Not looking good in profile
The growing range of services offered by Google and other search portals poses an increasing threat to privacy (Microsoft lays down privacy challenge to Google).
By offering a complete range of services from email and search to e-payment, it can easily build a complete profile of your digital life.
What is really worrying is the level of detail of your profile that can be built by correlating the data gathered on an entire suite of services that uses a single user name and password. The new thing here is the simplicity of correlating data, rather than the mere fact that this data exists.
It is fair for the EU to place boundaries on what a company may do with private data. In France we follow a strict privacy law that prevents us storing personal information that can be traced back to the individual.
Francois Bourdoncle



1. Is the threat is actually the level of details of users’ profile gathered … OR the fact that those information are monetized without our consent? In other words, can we blame the Googlefolks to prepare the ground to innovative business habits?
2. More importantly, François said in his latest paragraph that in EU (private) COMPANIES are not allowed to manipulate/store private data, understand in the subtext that … Gov. organizations ARE!
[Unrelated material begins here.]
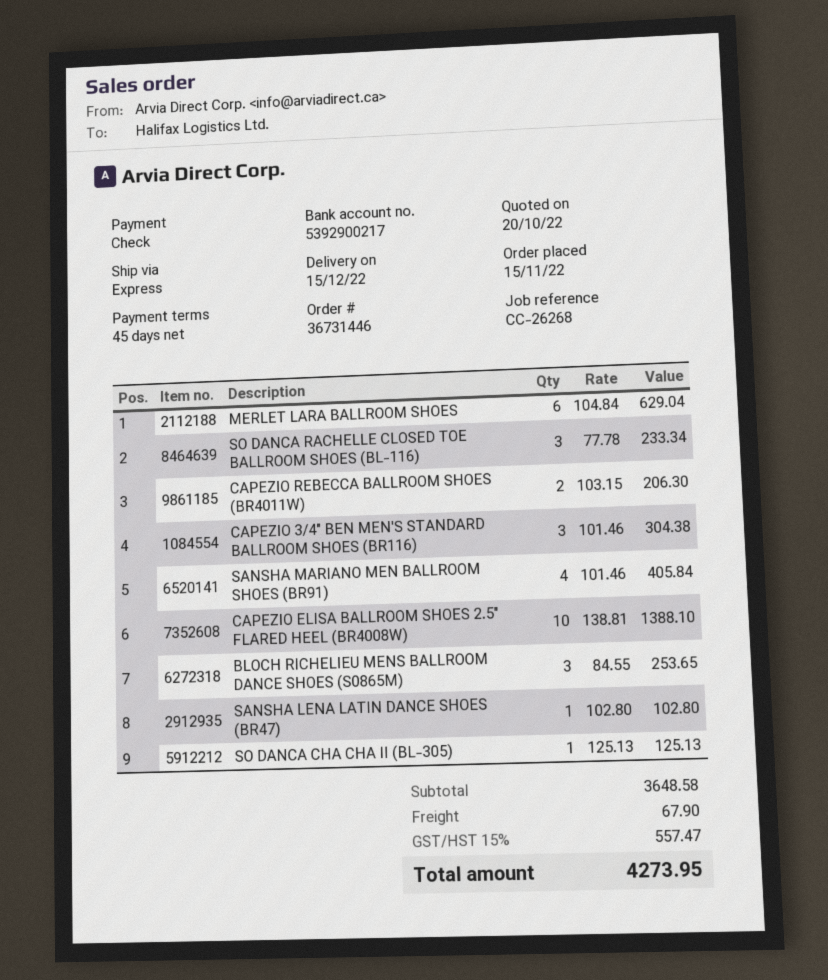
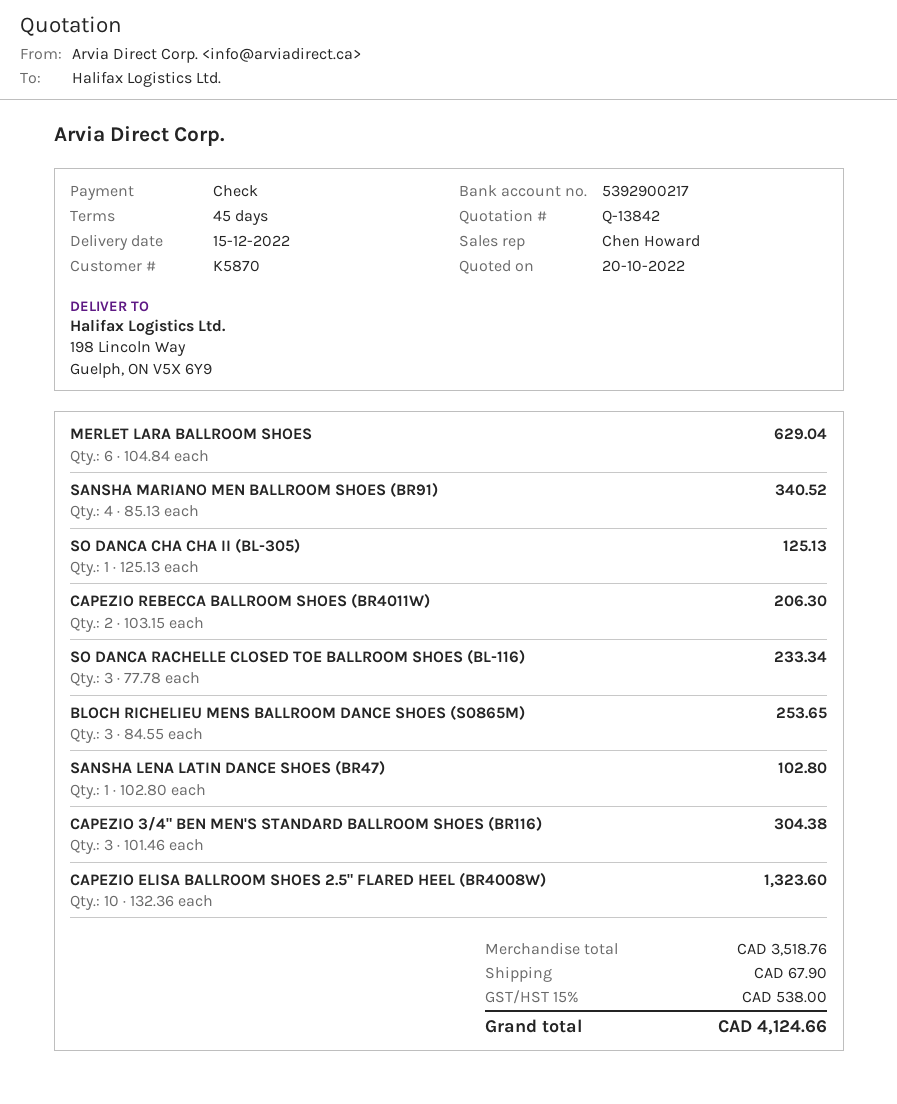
SANSHA MARIANO MEN BALLROOM SHOES (BR91): 4 x 101.46 = 405.84 -> 4 x 85.13 = 340.52
CAPEZIO ELISA BALLROOM SHOES 2.5" FLARED HEEL (BR4008W): 10 x 138.81 = 1388.10 -> 10 x 132.36 = 1323.60
subtotal: 3648.58 -> 3518.76
tax: 15% = 557.47 -> 15% = 538.00
total: 4273.95 -> 4124.66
SO, can Quaero be a workaround? (joke!?)
Posted by: Cybarefoot | Thursday, 02 August 2007 at 02:33 PM
Well, these are very good questions.
The real threat is not that user data be collected and used for profiling and providing a better service, or even that this data be used to better monetize the service. After all VISA and American Express have been doing that for years and consumers are very happy about it since they provide a great service and people are ready to trade some of their privacy in exchange for this service.
The real problem is when a single company gathers this kind of information about you on a series of seamingly harmless and independant services (search engine, email, chat, agenda, payment, etc.), all with a single username and password. That this data be stored in a single place and be so easy to match is a real concern. Not because that company is or may become evil or anything like that, but because governments my want to access it at some point in time, or even more worrysome, some bad guy inside the company may be tempted to start a (good) business blackmailing some users using private information about them.
All this is admitedly very theoretical, but the potential is there. I guess the bottom line is: do not rely on a single provider for your entire digital life. Use email from one provider, calendar from another, and search from exalead :o)
Now, a note on Quaero. Everybody should realize that Quaero is NOT a search engine, or even an industrial consortium. It is a large research programme aiming at making significant advances on science and technologies for better indexing multimedia content (images, audio, video, music, etc.). The only thing that remotely looks like a search engine in Quaero is Exalead :o) And Exalead is a private company that has nothing to do with governments, just like Google, Yahoo & al. So if/when Quaero gets funded (and I certainly hope it does soon, since we've spent significant financial resources building this project), some great technologies will come out of it through some of its partners, and we shall build great services using this technology on exalead.com (and for our enterprise search products, for that matter).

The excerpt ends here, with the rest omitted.